In a retrospective cohort study, 747 adult pulmonary tuberculosis patients who were screened for HIV and nutritional status were followed for survival.
Of 747 patients, 310 had baseline wasting by BMI (kg/m2) and 103 by LMI (kg/m2). Total deaths were 105. Among men with reduced BMI, risk of death was 70% higher (hazard ratio (HR) = 1.7, 95% CI 1.03, 2.81) than in men with normal BMI. Survival did not differ by LMI among men (HR = 1.1; 95% CI: 0.5, 2.9). In women, both the BMI and LMI were associated with survival. Among women with reduced BMI, risk of death was 80% higher (HR = 1.8; 95% CI: 0.9, 3.5) than in women with normal BMI; risk of death was 5-fold higher (HR = 5.0; 95% CI: 1.6, 15.9) for women with low LMI compared to women with normal LMI.
Wasting assessed by reduced BMI is associated with an increased risk for death among both men and women whereas reduced LMI is among women with tuberculosis.
Wasting is a cardinal feature of tuberculosis, an infectious disease associated with worldwide cause of mortality. In Africa, a significant proportion of tuberculosis patients have a marked degree of wasting by the time they present for treatment (1–3). Wasting associated with tuberculosis is likely caused by a combination of decreased appetite and altered metabolism resulting from the inflammatory and immune responses (4, 5). Wasting is associated with impaired physical function (2), longer hospitalization days and increased tuberculosis mortality (3, 6, 7).
Lean tissue mass and fat mass body composition measurements are a precise way to evaluate wasting status (8, 9). Bioelectrical impedance analysis (BIA) has been recommended as a practical and reproducible method for clinical assessment of fat and lean tissue mass (9–11). In this study, we evaluated the effects of wasting on survival using both body mass index (BMI) and BIA measurements among patients with pulmonary tuberculosis in urban Uganda. We considered the role of gender and HIV infection in evaluating the impact of body wasting on survival.
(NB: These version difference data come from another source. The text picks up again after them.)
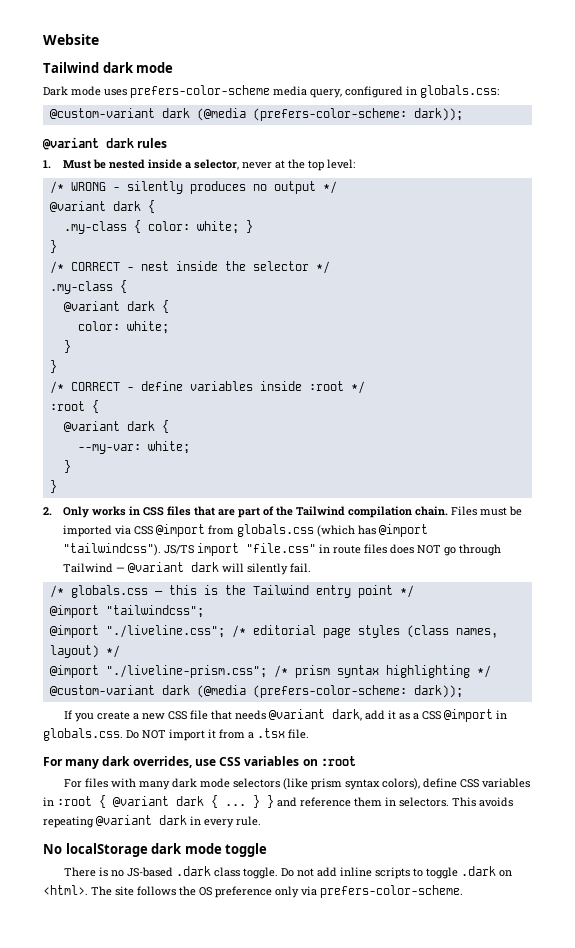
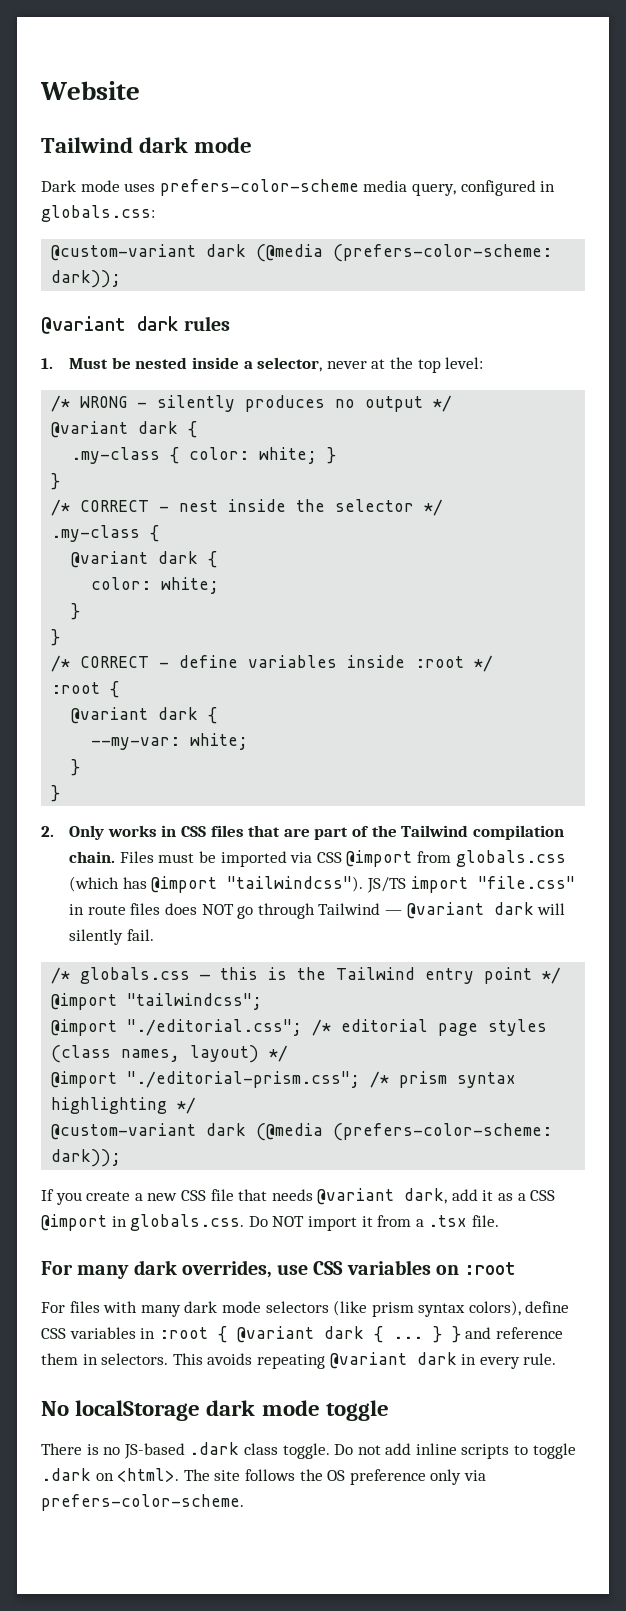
- @import "./liveline.css"; /* editorial page styles (class names, layout) */
+ @import "./editorial.css"; /* editorial page styles (class names, layout) */
- @import "./liveline-prism.css"; /* prism syntax highlighting */
+ @import "./editorial-prism.css"; /* prism syntax highlighting */

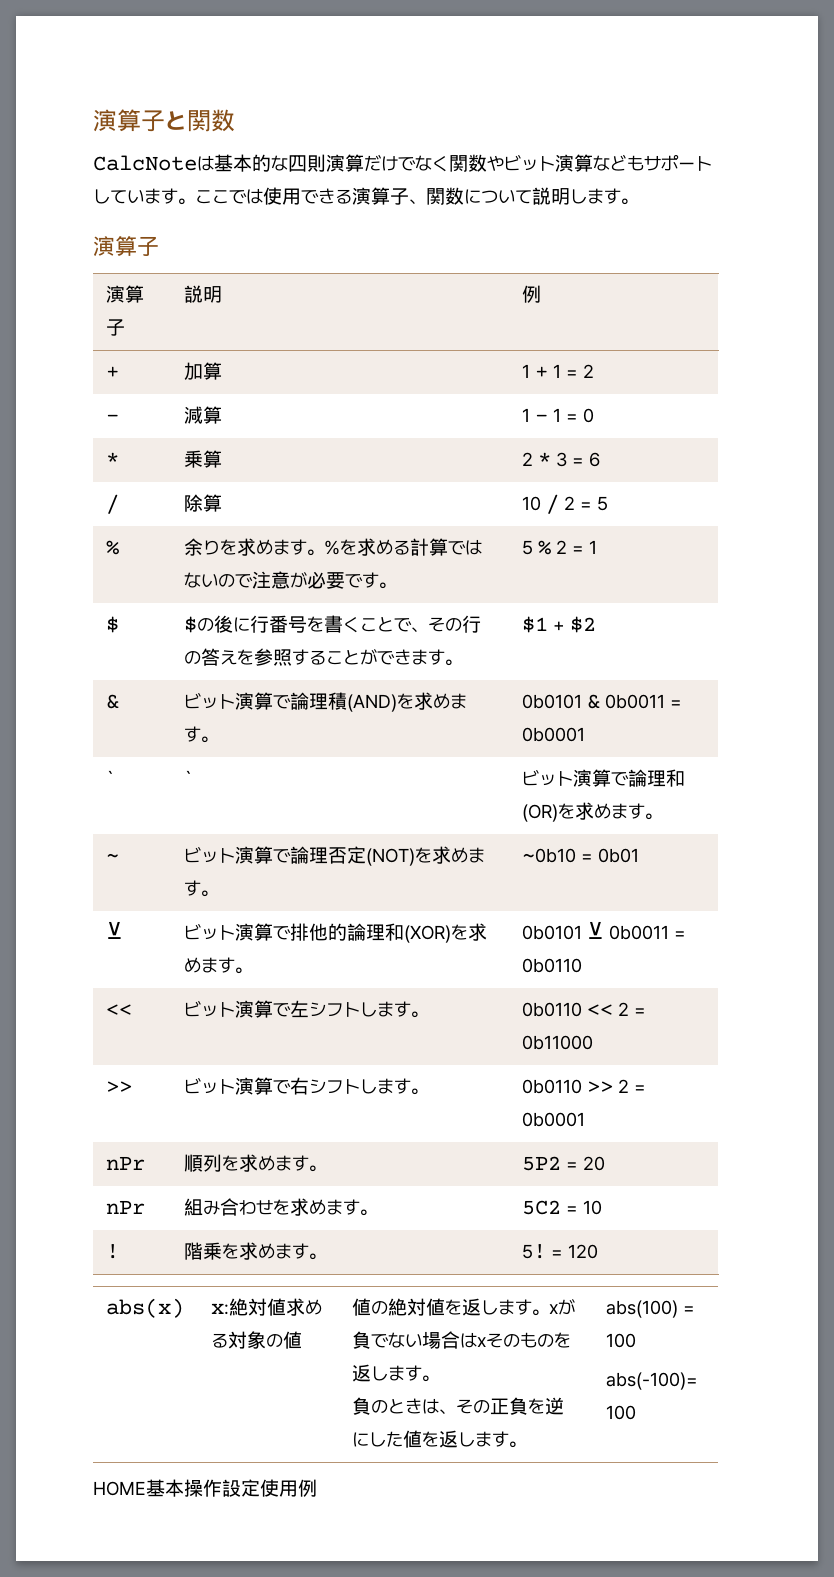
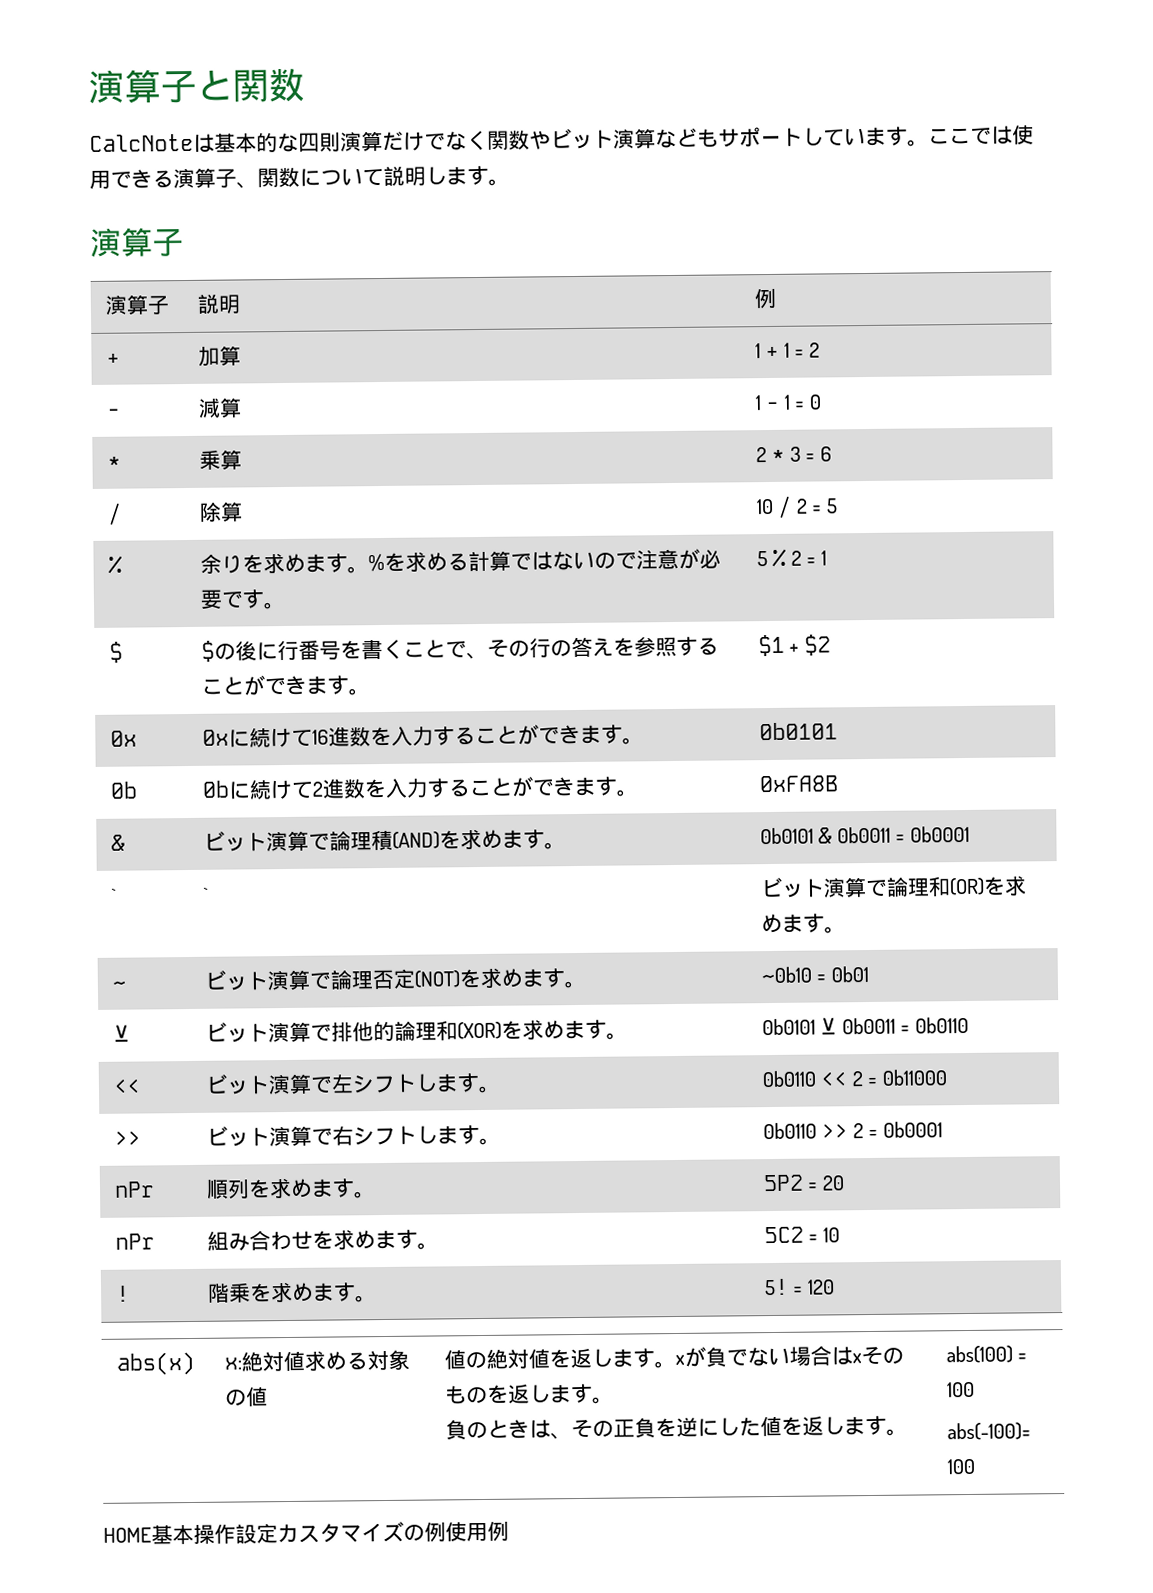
+ 0x | 0xに続けて16進数を入力することができます。 | 0b0101
+ 0b | 0bに続けて2進数を入力することができます。 | 0xFA8B
- HOME基本操作設定使用例
+ HOME基本操作設定カスタマイズの例使用例

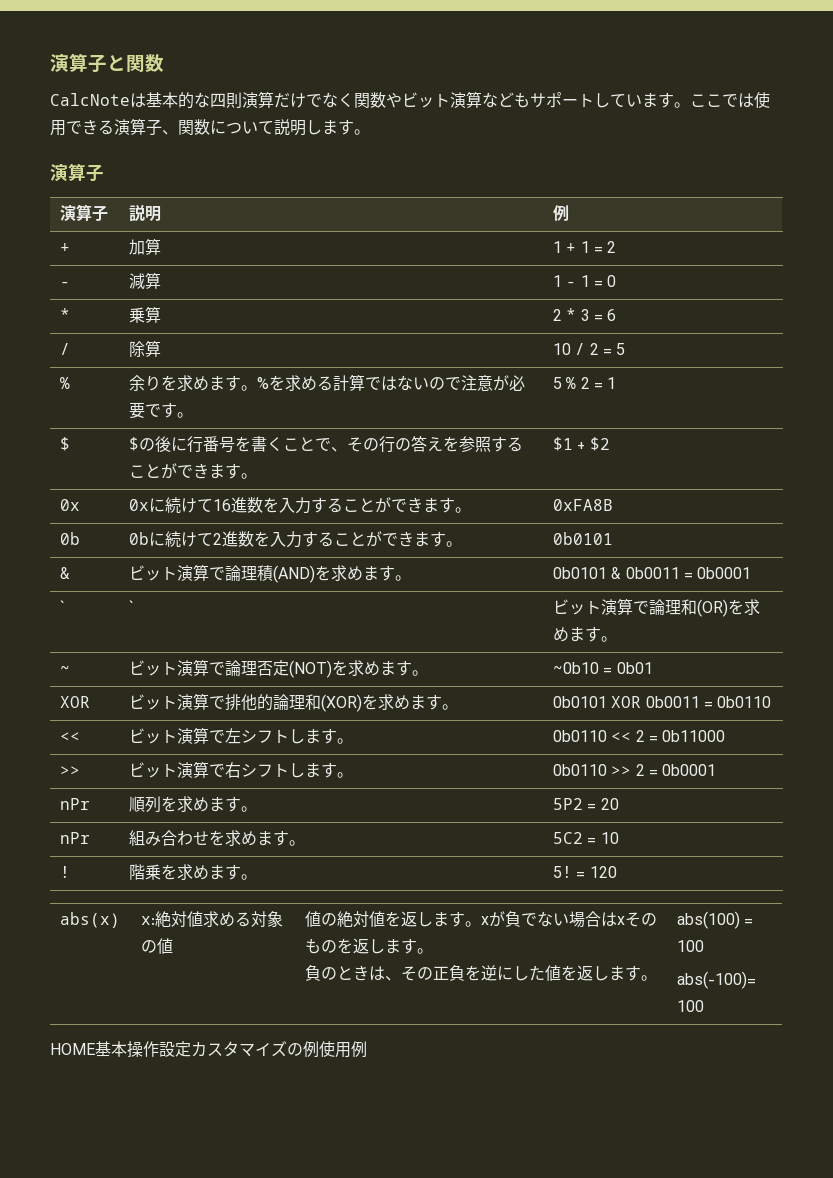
- 0x | 0xに続けて16進数を入力することができます。 | 0b0101
+ 0x | 0xに続けて16進数を入力することができます。 | 0xFA8B
- 0b | 0bに続けて2進数を入力することができます。 | 0xFA8B
+ 0b | 0bに続けて2進数を入力することができます。 | 0b0101
- ⊻ | ビット演算で排他的論理和(XOR)を求めます。 | 0b0101 ⊻ 0b0011 = 0b0110
+ XOR | ビット演算で排他的論理和(XOR)を求めます。 | 0b0101 XOR 0b0011 = 0b0110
We performed a retrospective cohort study that comprised of 747 adults ≥ 18 years with pulmonary tuberculosis and known HIV sero-status. Data were extracted from the Household Contact study (12–14) and the placebo arm of the prednisolone randomized placebo-controlled clinical trial (15). All participants for the household and prednisolone studies were residents of Kampala district and detailed selection criteria have been published elsewhere (12–15). The household contact study was conducted in two phases (1995 – 1999, and 2002 to present) to describe the epidemiology of tuberculosis in urban African households. The clinical trial was conducted between 1995 to 2000 to determine whether immunoadjuvant prednisolone therapy in HIV-infected patients with tuberculosis was safe and effective at increasing CD4(+) T cell counts (15).
The 747 cohort of adults included 652 participants who were enrolled in the household contact study (312 from phase I and 340 from phase II) and 95 from the placebo arm of the clinical trial. The BIA data were collected only during the second phase of the household contact study; thus, only 311 of the 747 cohort had BIA data. The institutional review boards at Case Western Reserve University in the United States and AIDS Research Council in Uganda reviewed the study protocols and final approval was obtained from the Uganda National Council for Science and Technology. During follow-up, patients were referred to community clinics for further HIV care. Patients with tuberculosis were treated with standard four-drug chemotherapy for tuberculosis per guidelines of the Ugandan Ministry of Health.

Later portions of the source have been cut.